When part 21 was first codified, most manufacturers of aviation products and

articles had a small, local supplier base. Production certificate holders oversaw the

manufacture of replacement parts, and the international market for aviation products was

relatively small. As a result, for many years the U.S. had few bilateral agreements with

other countries for the export and import of aviation products, and these agreements were

limited in scope.

Today, aviation products are manufactured world-wide. The number of suppliers

has increased dramatically, and these suppliers manufacture an increasing percentage of a

given product or article. Furthermore, due to the global nature of manufacturing, forming

business partnerships and agreements across large geographic areas is now a common

strategy to lower costs, share risks, and expand markets. Manufacturers collaborate

globally to reduce duplicate requirements for shared suppliers. Accordingly, the

international market for aviation products and the production of replacement parts under

parts manufacturer approvals (PMAs) have increased dramatically.

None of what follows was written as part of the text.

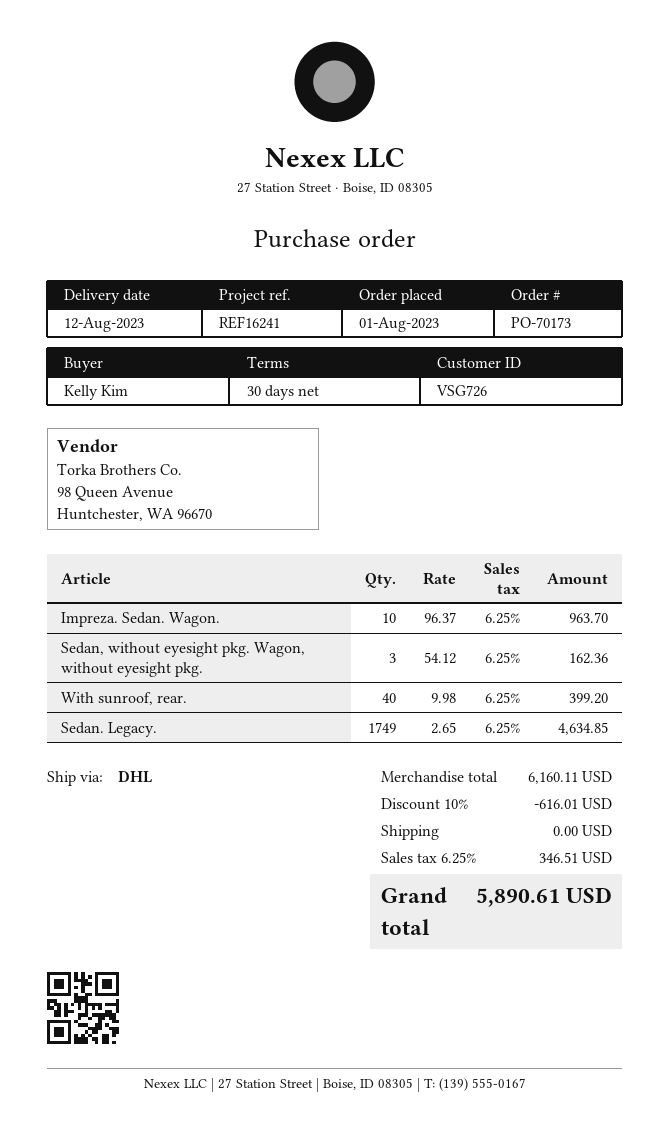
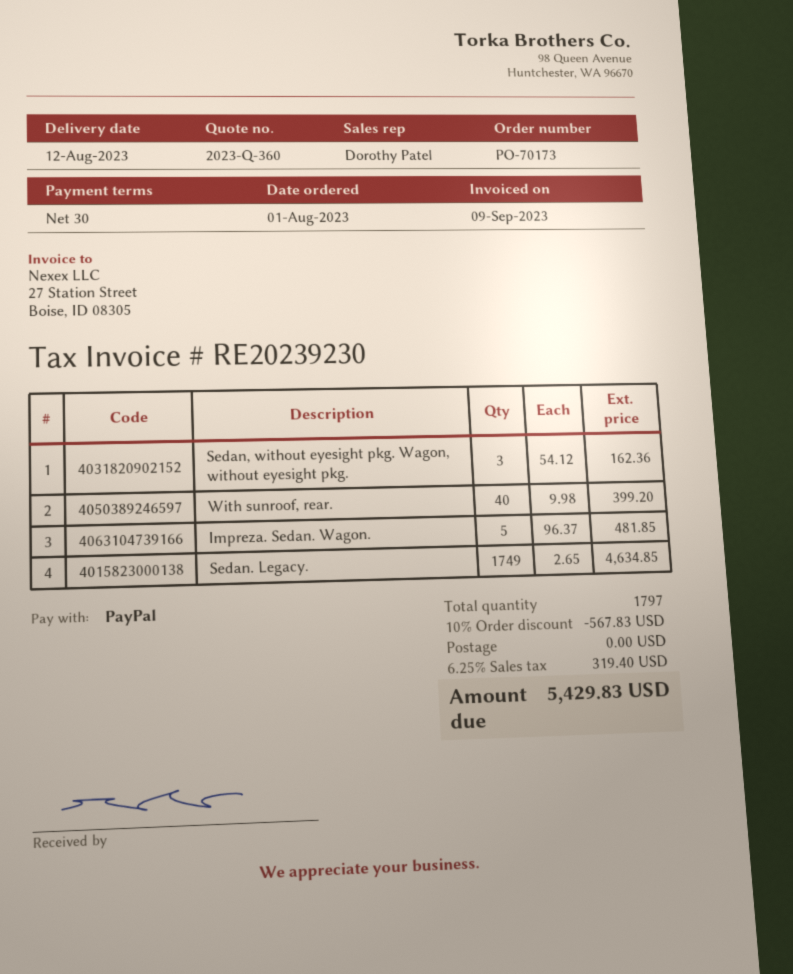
Impreza. Sedan. Wagon.: 10 x 96.37 = 963.70 -> 5 x 96.37 = 481.85
discount: 10% = 616.01 -> 10% = 567.83
tax: 6.25% = 346.51 -> 6.25% = 319.40
total: 5890.61 -> 5429.83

In recognition of these and other related considerations, the FAA published an

NPRM, Changes to Production Certificates and Approvals, on February 27, 2014, 79 FR

11012. The NPRM proposed numerous rule changes to part 21, primarily to subparts A

(General) and G (Production Certificates). For greater detail on the FAA’s initial

proposal, including additional background information and a more complete statement of

the problem, refer to the NPRM.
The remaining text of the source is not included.